Curt was in on the students' joke and had promised to cover for them in case of strife.

So as the helpdesk manager raged, he couldn't help but laugh.

"Maybe someone changed your screensaver to a picture of your desktop. Did you try pressing Ctrl-Alt-Del to see if the login box appears?" Curt asked.

The helpdesk manager stared at Curt, turned on his heel, and went into his office. A few seconds later, expletives colored the air and the helpdesk manager emerged to complain the prank had cost him valuable time.

Curt was having none of it.

"I said: 'It wasn't me or anyone in my group and I do not know who did it. But I'll bet it was a lot more time than locking and unlocking your PC would have taken.'"

Which made Curt's point, and thankfully it went down well because the helpdesk manager was a decent chap and admitted it was a great prank.

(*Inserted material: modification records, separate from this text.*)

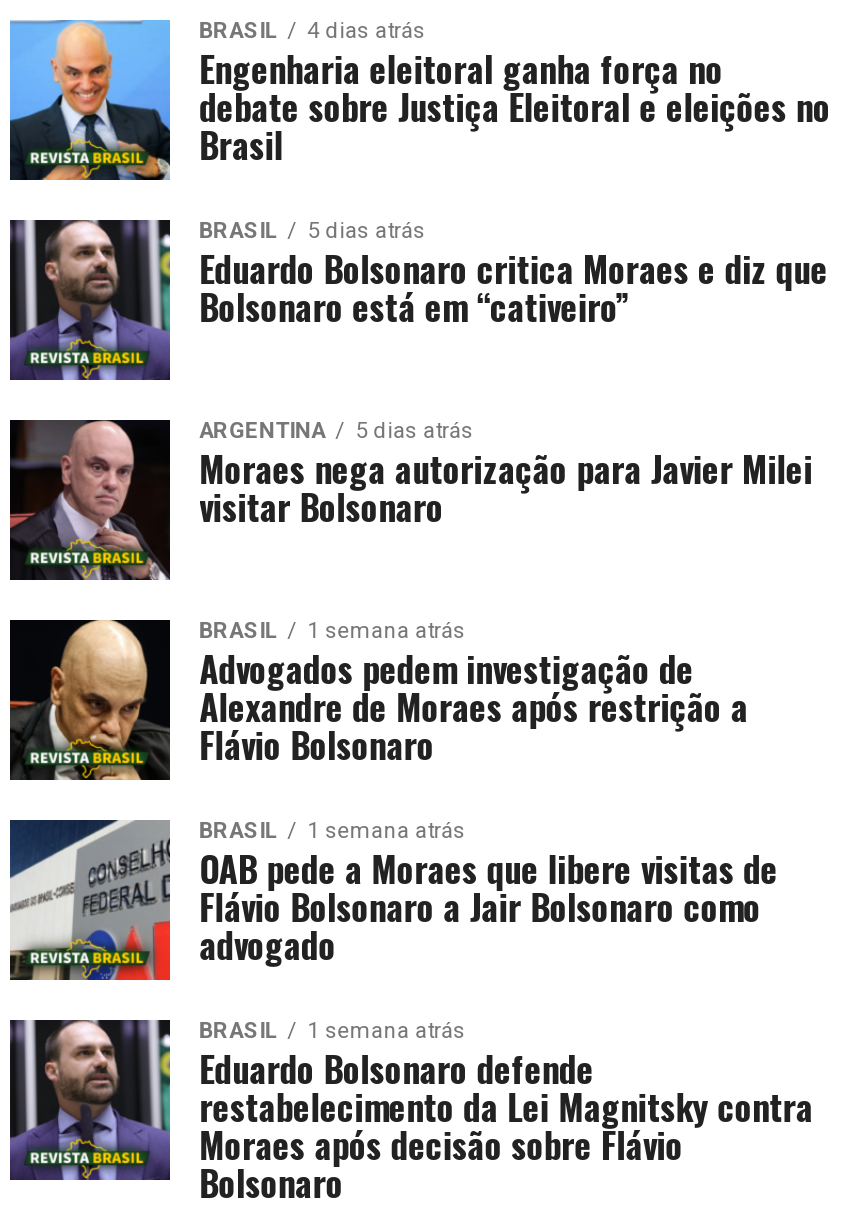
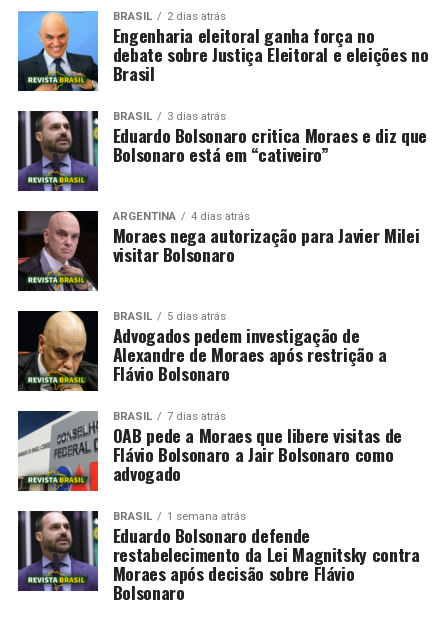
- BRASIL 4 dias atrás
+ BRASIL 2 dias atrás

- BRASIL 5 dias atrás
+ BRASIL 3 dias atrás

- ARGENTINA 5 dias atrás
+ ARGENTINA 4 dias atrás

- BRASIL 1 semana atrás
+ BRASIL 5 dias atrás

- BRASIL 1 semana atrás
+ BRASIL 7 dias atrás
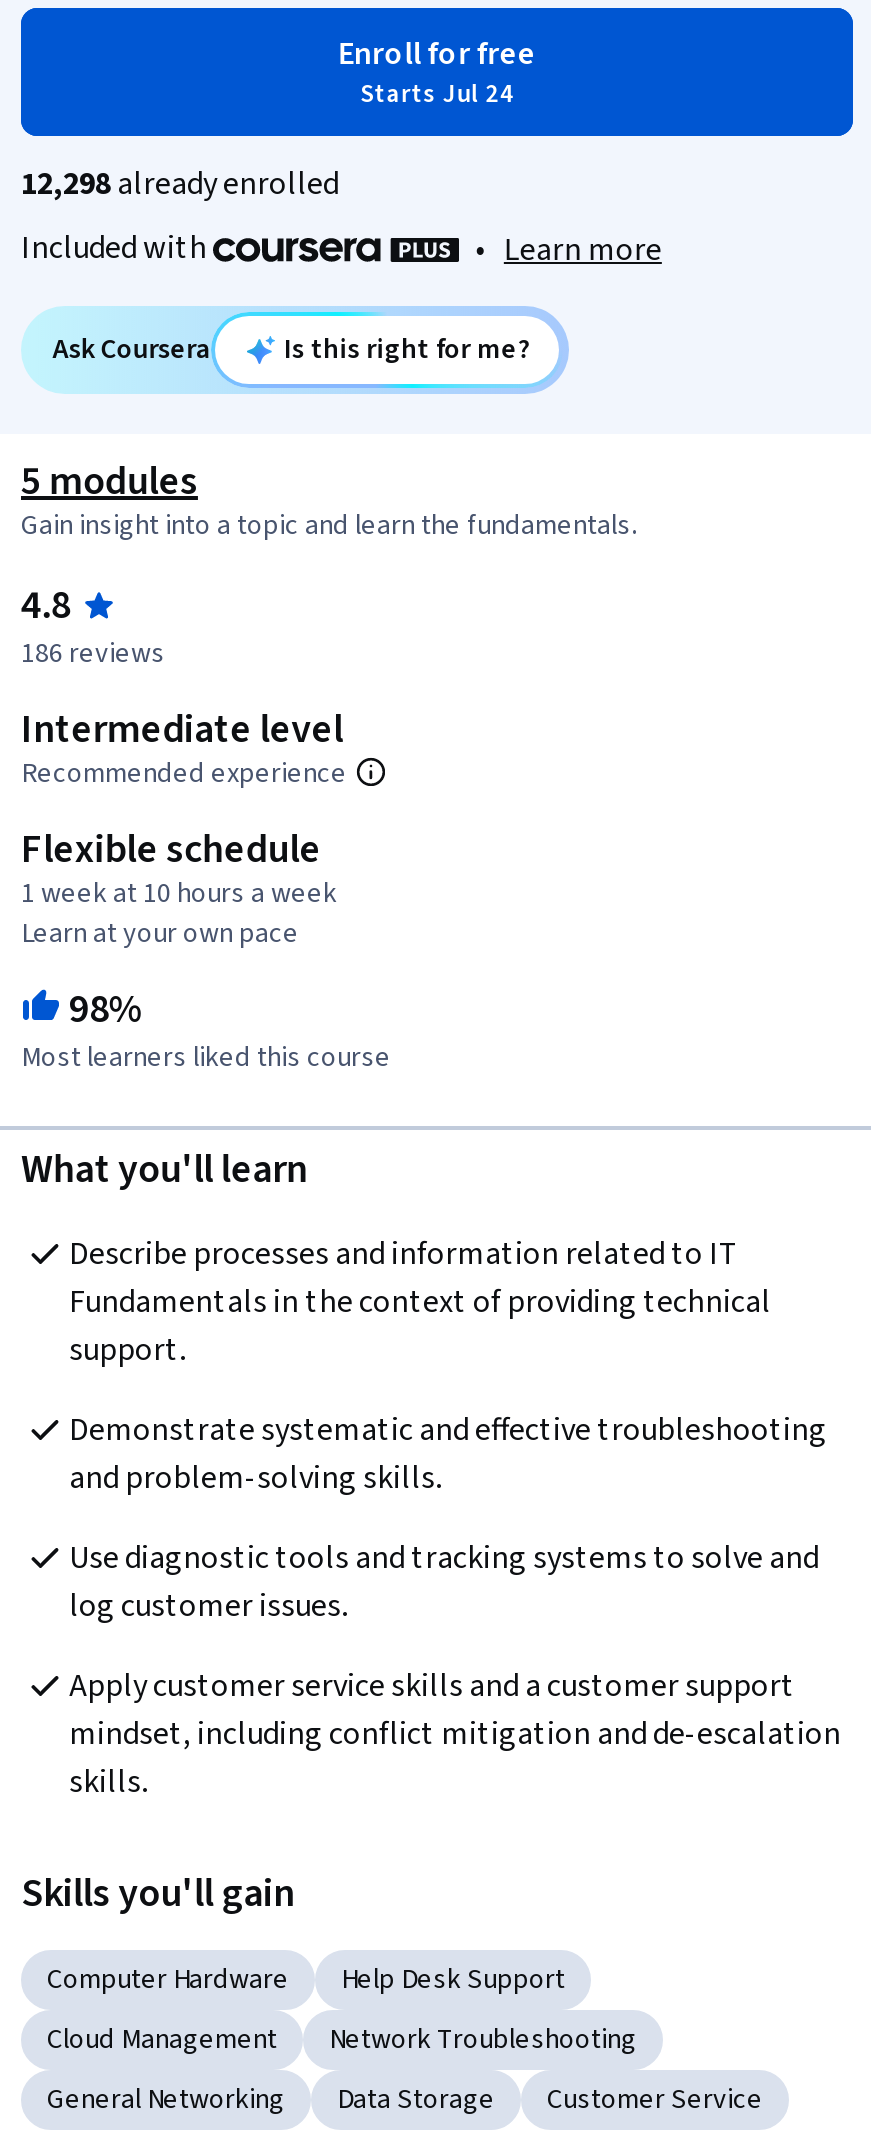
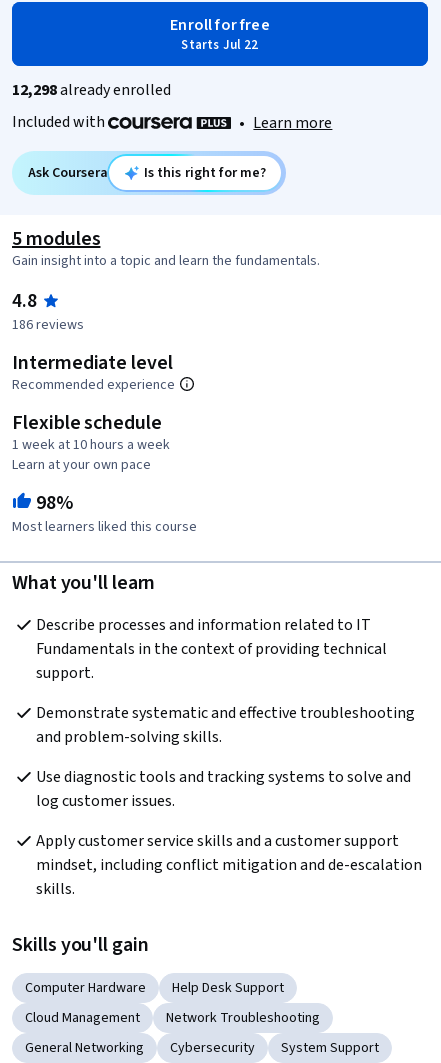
- Starts Jul 24
+ Starts Jul 22

- Data Storage
- Customer Service
+ Cybersecurity
+ System Support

One loose end remained: how had the students come up with the prank?

"They told me about one of the company's engineers who would ask for remote assistance," Curt explained. When the students logged in to help, they saw a desktop covered in icons for games, Tor, illicit peer-to-peer file sharing programs, and more stuff that company policy prohibited.

That desktop was just wallpaper that the engineer thought was a great jape. And it was, because it set the students thinking about how they could use the same technique themselves.